In mk/Common.mk there is a target that invokes the bin/objdump2itb script. This seems to run fine under Ubuntu 22.04, but after recently updating to Ubuntu 24.04 (with Python 3.12.3), I see the following:

/opt/toolchains/corev-openhw-gcc-ubuntu2204-20240530/bin/riscv32-corev-elf-objdump \
   	-d \
       -S \
   -M no-aliases \
   -M numeric \
       -l \
   /home/mike/GitHubRepos/openhwgroup/cv32e20-dv/master/sim/uvmt/dsim_results/default/hello-world/0/test_program/hello-world.elf | /home/mike/GitHubRepos/openhwgroup/cv32e20-dv/master/bin/objdump2itb - > /home/mike/GitHubRepos/openhwgroup/cv32e20-dv/master/sim/uvmt/dsim_results/default/hello-world/0/test_program/hello-world.itb
/home/mike/GitHubRepos/openhwgroup/cv32e20-dv/master/bin/objdump2itb:77: SyntaxWarning: invalid escape sequence '\S'
 FUNC_PATTERN     = "(?P<addr>[0-9a-f]{8}) <(?P<name>\S*)>:"
/home/mike/GitHubRepos/openhwgroup/cv32e20-dv/master/bin/objdump2itb:83: SyntaxWarning: invalid escape sequence '\s'
 INST_PATTERN     = "(?P<addr>[0-9a-f]{1,8}):\t*(?P<mcode>[0-9a-f]{4}([0-9a-f]{4})?)\s{2,}(?P<asm>[a-z].*)$"
/home/mike/GitHubRepos/openhwgroup/cv32e20-dv/master/bin/objdump2itb:89: SyntaxWarning: invalid escape sequence '\S'
 SRC_FILE_PATTERN = "^(?P<dir>/\S+)/(?P<file>[^/\s]+):(?P<line>[0-9]*)$"

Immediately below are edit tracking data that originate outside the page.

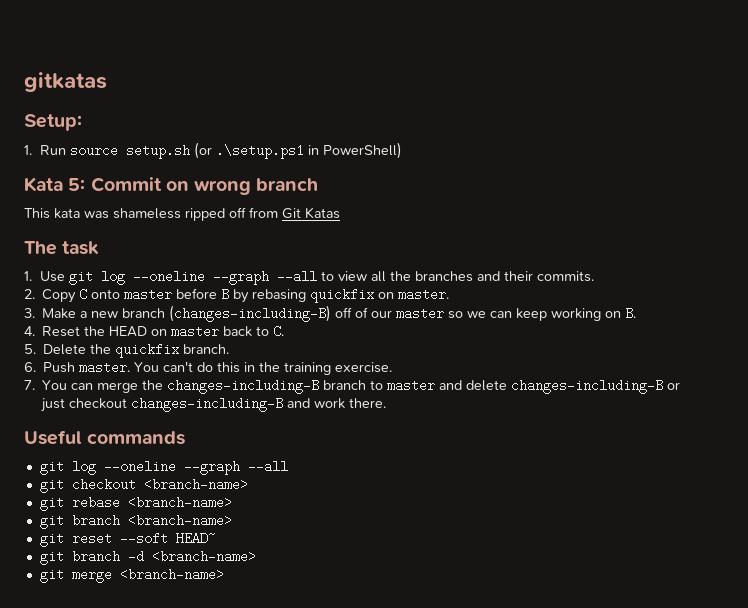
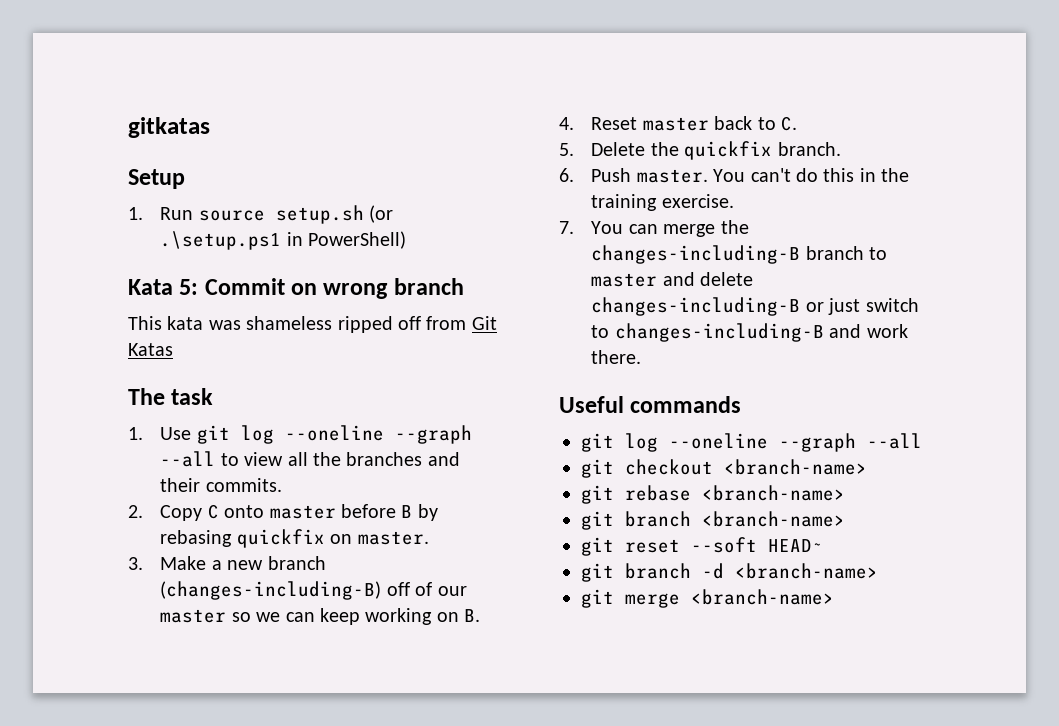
[24,114,82,131] Setup: -> [128,169,185,189] Setup
[84,326,168,337] the HEAD on -> (638, 123) none
[69,398,128,409] checkout -> [865,298,919,312] [591,325,610,338] switch to

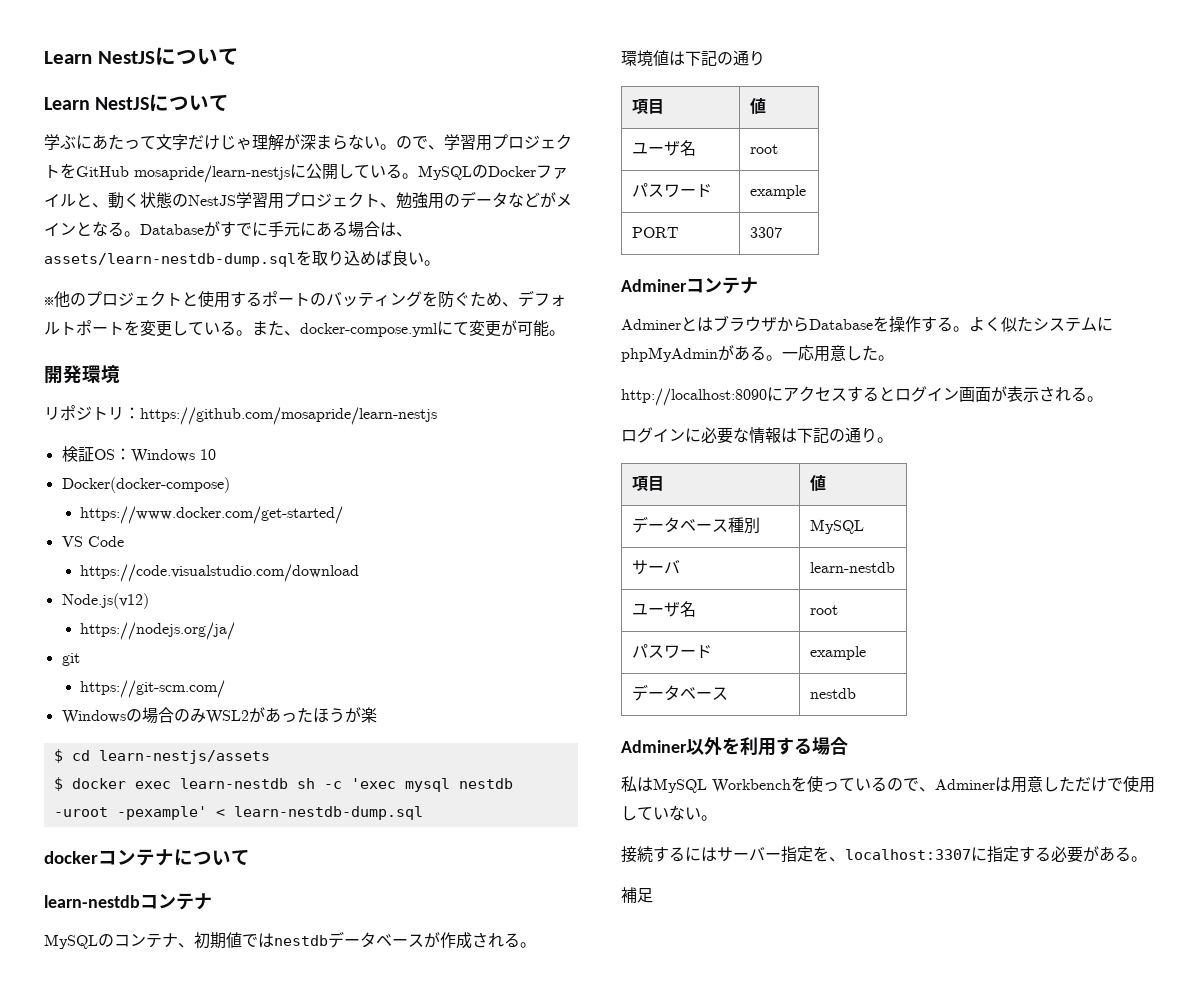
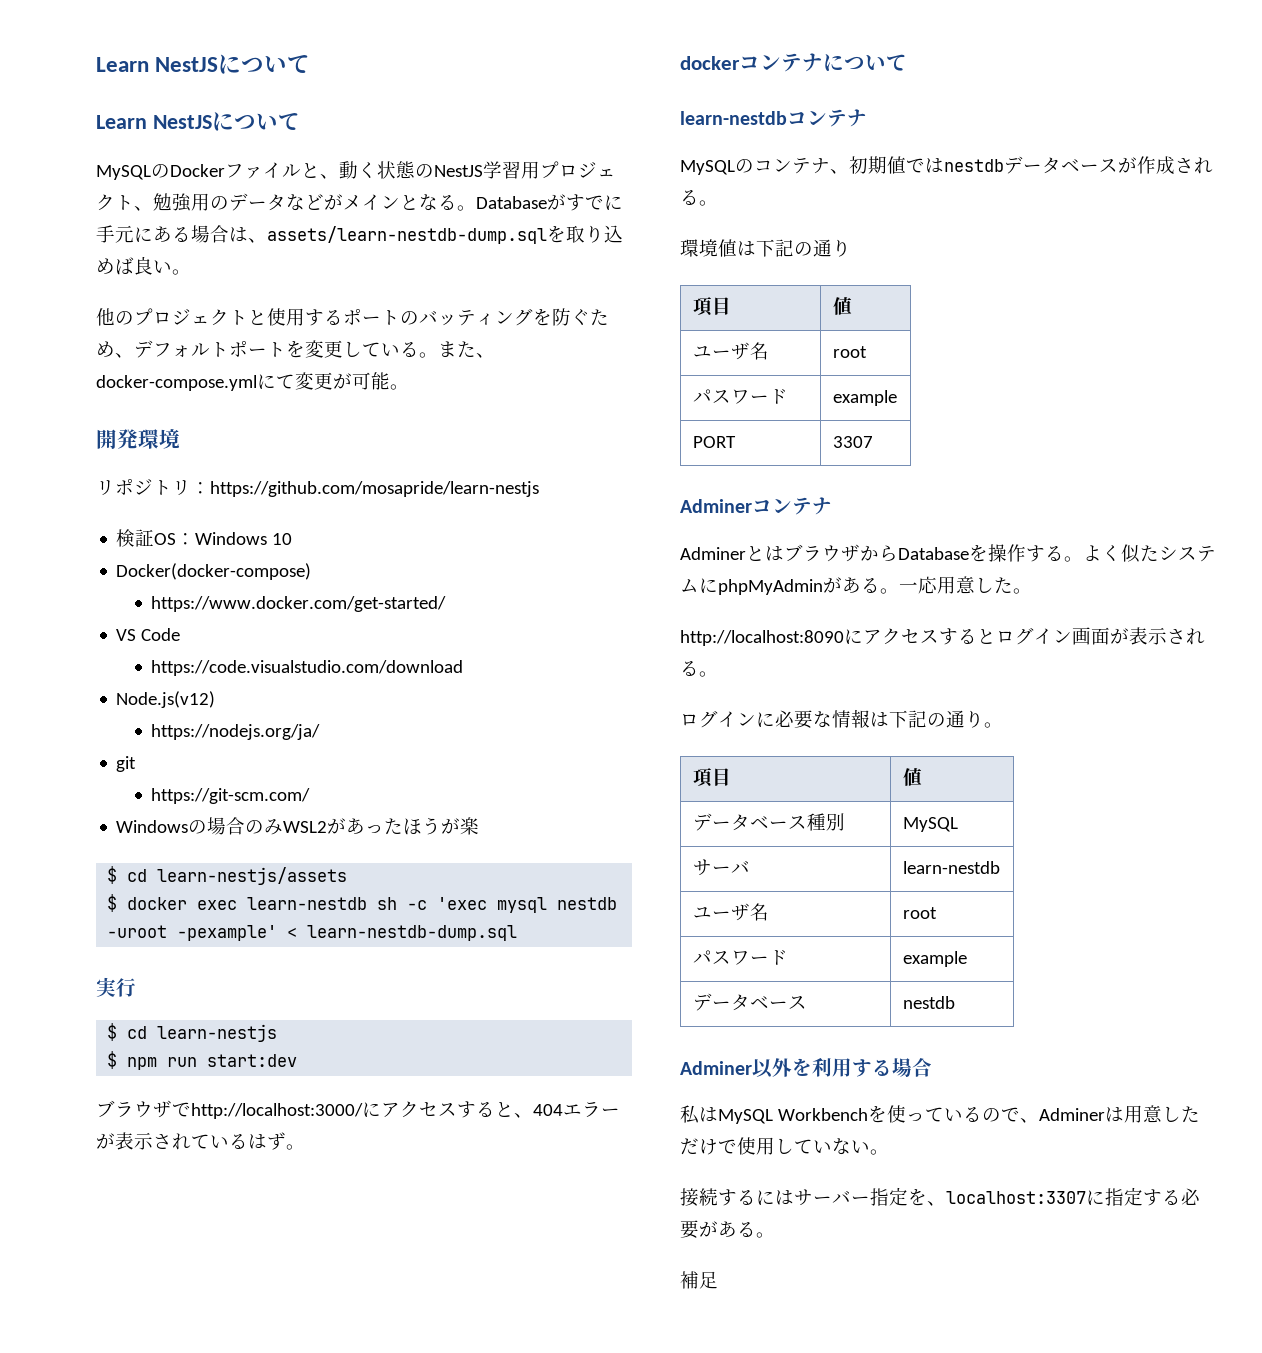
[44,134,572,151] [44,163,418,183] 学ぶにあたって文字だけじゃ理解が深まらない。ので、学習用プロジェクトをGitHub mosapride/learn-nestjsに公開している。 -> (300, 121) none
[44,297,54,305] ※ -> (191, 272) none
(423, 813) none -> [96,977,136,997] [107,1023,278,1042] [107,1051,298,1070] [96,1100,620,1119] [96,1132,305,1150] // 実行 // $ cd learn-nestjs // $ npm run start:dev // ブラウザでhttp://localhost:3000/にアクセスすると、404エラーが表示されているはず。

As indicated by the error message, the problem is a set of three regular expressions on lines 77, 83 and 89. In all cases the SyntaxWarning: invalid escape sequence '\S' error message indicates that a backslash \ followed by the character S or s that Python does not recognize as a valid escape sequence.

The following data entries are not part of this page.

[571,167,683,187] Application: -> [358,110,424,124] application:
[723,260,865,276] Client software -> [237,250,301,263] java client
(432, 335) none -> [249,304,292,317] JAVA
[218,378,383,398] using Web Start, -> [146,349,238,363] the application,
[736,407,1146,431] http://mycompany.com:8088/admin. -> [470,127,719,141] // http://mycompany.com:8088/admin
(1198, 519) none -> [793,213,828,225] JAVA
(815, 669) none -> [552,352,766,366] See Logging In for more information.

I have no idea why this wasn't a problem with earlier versions of Ubuntu and/or Python3.

In a local workspace, I made the following changes:

diff --git a/bin/objdump2itb b/bin/objdump2itb
index 072397e2..ef479af8 100755
--- a/bin/objdump2itb
+++ b/bin/objdump2itb
@@ -74,19 +74,22 @@ class CFunction:
 # Regular expression to extract a function from objdump
 # Example:
 # 00000256 <end_handler_incr_mepc>:
-FUNC_PATTERN     = "(?P<addr>[0-9a-f]{8}) <(?P<name>\S*)>:"
+# Note: raw string to treat \S literally for regex
+FUNC_PATTERN     = r"(?P<addr>[0-9a-f]{8}) <(?P<name>\S*)>:"
 FUNC_RE          = re.compile(FUNC_PATTERN)
 
 # Regular expression to extract an individual instruction
 # Example:
 #      264:       00a31363                bne     t1,a0,26a <end_handler_incr_mepc2>
-INST_PATTERN     = "(?P<addr>[0-9a-f]{1,8}):\t*(?P<mcode>[0-9a-f]{4}([0-9a-f]{4})?)\s{2,}(?P<asm>[a-z].*)$"
+# Note: raw string to treat \s literally for regex
+INST_PATTERN     = r"(?P<addr>[0-9a-f]{1,8}):\t*(?P<mcode>[0-9a-f]{4}([0-9a-f]{4})?)\s{2,}(?P<asm>[a-z].*)$"
 INST_RE          = re.compile(INST_PATTERN)
 
 # Regular expression to extract a source annotation for each instruction
 # Example:
 # /work/strichmo/core-v-verif/cv32e40x/tests/programs/custom/debug_test_trigger/debugger.S:47
-SRC_FILE_PATTERN = "^(?P<dir>/\S+)/(?P<file>[^/\s]+):(?P<line>[0-9]*)$" 
+# Note: raw string to treat \S and \s literally for regex
+SRC_FILE_PATTERN = r"^(?P<dir>/\S+)/(?P<file>[^/\s]+):(?P<line>[0-9]*)$" 
 SRC_FILE_RE      = re.compile(SRC_FILE_PATTERN)
 
 parser = argparse.ArgumentParser(formatter_class=argparse.ArgumentDefaultsHelpFormatter)

This resolves the error messages, and an itb file is written out as expected, but I have no idea whether the generated itb file is correct.